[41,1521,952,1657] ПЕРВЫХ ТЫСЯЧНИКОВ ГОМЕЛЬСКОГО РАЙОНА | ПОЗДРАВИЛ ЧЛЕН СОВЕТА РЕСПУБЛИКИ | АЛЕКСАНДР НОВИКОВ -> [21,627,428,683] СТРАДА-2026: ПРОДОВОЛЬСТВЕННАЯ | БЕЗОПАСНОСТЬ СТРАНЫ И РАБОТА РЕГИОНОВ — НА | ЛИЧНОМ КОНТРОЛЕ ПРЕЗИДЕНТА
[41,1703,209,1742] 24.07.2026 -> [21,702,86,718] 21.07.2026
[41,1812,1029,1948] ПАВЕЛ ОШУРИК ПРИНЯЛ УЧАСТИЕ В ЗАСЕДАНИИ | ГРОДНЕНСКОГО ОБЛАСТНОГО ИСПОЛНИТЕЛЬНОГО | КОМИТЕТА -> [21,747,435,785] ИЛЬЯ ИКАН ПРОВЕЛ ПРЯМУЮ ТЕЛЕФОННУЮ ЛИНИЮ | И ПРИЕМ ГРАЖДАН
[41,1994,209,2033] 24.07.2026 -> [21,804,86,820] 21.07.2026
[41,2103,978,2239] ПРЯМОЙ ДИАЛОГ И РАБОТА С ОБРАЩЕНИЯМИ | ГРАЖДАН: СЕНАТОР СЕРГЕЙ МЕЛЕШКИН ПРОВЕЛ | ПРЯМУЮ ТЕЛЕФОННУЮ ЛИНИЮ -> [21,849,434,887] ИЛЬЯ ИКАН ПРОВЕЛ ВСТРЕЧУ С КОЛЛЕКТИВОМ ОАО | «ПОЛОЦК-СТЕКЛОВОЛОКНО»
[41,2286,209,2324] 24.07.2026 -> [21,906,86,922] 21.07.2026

● Task requirements
Word for word, output all of the material above.

● Output of the task
[41,1521,952,1657] ПЕРВЫХ ТЫСЯЧНИКОВ ГОМЕЛЬСКОГО РАЙОНА | ПОЗДРАВИЛ ЧЛЕН СОВЕТА РЕСПУБЛИКИ | АЛЕКСАНДР НОВИКОВ -> [21,627,428,683] СТРАДА-2026: ПРОДОВОЛЬСТВЕННАЯ | БЕЗОПАСНОСТЬ СТРАНЫ И РАБОТА РЕГИОНОВ — НА | ЛИЧНОМ КОНТРОЛЕ ПРЕЗИДЕНТА
[41,1703,209,1742] 24.07.2026 -> [21,702,86,718] 21.07.2026
[41,1812,1029,1948] ПАВЕЛ ОШУРИК ПРИНЯЛ УЧАСТИЕ В ЗАСЕДАНИИ | ГРОДНЕНСКОГО ОБЛАСТНОГО ИСПОЛНИТЕЛЬНОГО | КОМИТЕТА -> [21,747,435,785] ИЛЬЯ ИКАН ПРОВЕЛ ПРЯМУЮ ТЕЛЕФОННУЮ ЛИНИЮ | И ПРИЕМ ГРАЖДАН
[41,1994,209,2033] 24.07.2026 -> [21,804,86,820] 21.07.2026
[41,2103,978,2239] ПРЯМОЙ ДИАЛОГ И РАБОТА С ОБРАЩЕНИЯМИ | ГРАЖДАН: СЕНАТОР СЕРГЕЙ МЕЛЕШКИН ПРОВЕЛ | ПРЯМУЮ ТЕЛЕФОННУЮ ЛИНИЮ -> [21,849,434,887] ИЛЬЯ ИКАН ПРОВЕЛ ВСТРЕЧУ С КОЛЛЕКТИВОМ ОАО | «ПОЛОЦК-СТЕКЛОВОЛОКНО»
[41,2286,209,2324] 24.07.2026 -> [21,906,86,922] 21.07.2026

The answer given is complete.